TASK TO CARRY OUT → Report each line of the entries below that has the word "method" in it.

+--

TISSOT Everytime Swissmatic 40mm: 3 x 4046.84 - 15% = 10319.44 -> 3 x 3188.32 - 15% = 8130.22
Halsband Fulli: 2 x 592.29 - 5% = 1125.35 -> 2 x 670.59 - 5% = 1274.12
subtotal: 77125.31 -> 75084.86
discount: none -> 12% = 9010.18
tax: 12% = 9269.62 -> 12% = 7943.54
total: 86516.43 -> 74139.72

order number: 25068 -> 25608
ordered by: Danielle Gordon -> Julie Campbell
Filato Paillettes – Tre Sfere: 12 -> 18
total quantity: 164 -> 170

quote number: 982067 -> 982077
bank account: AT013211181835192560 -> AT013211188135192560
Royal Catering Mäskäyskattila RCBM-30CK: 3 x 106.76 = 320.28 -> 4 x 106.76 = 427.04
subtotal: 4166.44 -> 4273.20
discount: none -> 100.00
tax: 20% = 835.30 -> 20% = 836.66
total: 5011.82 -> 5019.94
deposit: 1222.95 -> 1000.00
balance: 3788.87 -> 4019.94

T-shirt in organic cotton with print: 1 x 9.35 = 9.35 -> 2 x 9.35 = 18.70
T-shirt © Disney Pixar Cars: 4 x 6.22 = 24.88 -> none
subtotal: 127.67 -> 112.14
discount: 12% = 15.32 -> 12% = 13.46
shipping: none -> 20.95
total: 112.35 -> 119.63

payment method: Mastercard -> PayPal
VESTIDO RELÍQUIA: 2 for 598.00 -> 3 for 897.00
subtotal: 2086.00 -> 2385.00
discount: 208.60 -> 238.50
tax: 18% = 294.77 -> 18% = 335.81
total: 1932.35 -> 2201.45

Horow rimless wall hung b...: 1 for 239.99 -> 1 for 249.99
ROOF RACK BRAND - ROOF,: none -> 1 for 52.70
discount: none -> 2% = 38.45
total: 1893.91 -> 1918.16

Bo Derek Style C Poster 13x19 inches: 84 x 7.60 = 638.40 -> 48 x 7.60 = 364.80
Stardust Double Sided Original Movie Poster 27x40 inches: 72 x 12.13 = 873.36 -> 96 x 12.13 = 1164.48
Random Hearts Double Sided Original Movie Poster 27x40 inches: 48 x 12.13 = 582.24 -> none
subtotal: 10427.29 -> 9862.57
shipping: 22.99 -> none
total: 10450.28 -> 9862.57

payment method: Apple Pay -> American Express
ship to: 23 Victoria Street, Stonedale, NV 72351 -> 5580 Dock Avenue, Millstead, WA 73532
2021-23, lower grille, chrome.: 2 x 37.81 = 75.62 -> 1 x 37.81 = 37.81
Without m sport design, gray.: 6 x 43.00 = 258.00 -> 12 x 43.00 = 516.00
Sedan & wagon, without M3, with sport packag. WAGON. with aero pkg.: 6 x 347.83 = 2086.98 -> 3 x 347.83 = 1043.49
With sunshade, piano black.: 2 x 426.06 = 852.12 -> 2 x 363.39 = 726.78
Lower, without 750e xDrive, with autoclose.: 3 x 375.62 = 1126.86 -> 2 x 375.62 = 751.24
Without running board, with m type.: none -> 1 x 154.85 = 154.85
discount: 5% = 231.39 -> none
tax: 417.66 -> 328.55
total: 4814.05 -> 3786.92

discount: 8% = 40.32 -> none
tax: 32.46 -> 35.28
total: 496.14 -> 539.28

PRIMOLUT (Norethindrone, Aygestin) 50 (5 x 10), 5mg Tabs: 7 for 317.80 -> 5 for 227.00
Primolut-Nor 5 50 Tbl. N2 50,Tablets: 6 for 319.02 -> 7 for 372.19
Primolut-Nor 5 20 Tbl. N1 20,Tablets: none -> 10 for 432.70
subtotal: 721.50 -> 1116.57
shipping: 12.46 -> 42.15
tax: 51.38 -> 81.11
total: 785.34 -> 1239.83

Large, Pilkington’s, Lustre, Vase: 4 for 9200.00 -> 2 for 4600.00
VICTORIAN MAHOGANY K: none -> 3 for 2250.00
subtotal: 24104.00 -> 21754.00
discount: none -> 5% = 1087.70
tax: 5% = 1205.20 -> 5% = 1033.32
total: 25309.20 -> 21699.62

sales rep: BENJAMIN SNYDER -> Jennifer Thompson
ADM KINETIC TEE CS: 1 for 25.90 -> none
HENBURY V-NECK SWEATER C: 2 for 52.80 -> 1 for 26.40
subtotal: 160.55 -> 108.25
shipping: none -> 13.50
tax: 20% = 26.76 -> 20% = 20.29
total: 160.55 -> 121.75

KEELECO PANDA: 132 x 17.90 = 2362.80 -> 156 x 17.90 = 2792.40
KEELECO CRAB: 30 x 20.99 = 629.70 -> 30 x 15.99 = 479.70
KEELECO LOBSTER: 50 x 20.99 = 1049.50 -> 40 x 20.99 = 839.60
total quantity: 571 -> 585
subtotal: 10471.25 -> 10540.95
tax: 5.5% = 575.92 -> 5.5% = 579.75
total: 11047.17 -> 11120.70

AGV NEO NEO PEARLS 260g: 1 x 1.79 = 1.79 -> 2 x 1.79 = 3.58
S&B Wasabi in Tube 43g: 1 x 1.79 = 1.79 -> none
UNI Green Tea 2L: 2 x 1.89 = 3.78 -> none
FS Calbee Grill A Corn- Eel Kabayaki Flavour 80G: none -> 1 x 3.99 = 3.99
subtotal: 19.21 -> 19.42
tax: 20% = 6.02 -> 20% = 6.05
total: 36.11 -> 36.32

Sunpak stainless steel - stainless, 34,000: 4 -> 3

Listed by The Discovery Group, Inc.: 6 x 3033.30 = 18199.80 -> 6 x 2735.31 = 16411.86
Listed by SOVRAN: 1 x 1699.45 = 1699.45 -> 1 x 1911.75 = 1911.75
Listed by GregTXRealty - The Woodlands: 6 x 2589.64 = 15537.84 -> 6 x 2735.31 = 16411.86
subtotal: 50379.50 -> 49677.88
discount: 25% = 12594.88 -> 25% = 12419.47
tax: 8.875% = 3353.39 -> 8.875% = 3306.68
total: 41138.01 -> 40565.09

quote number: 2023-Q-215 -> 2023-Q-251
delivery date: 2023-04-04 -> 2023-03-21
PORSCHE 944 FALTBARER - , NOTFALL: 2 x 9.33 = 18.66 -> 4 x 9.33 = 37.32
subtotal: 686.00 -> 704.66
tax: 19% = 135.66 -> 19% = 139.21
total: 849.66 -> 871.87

+--

RESULT OF THIS EXERCISE →
payment method: Mastercard -> PayPal
payment method: Apple Pay -> American Express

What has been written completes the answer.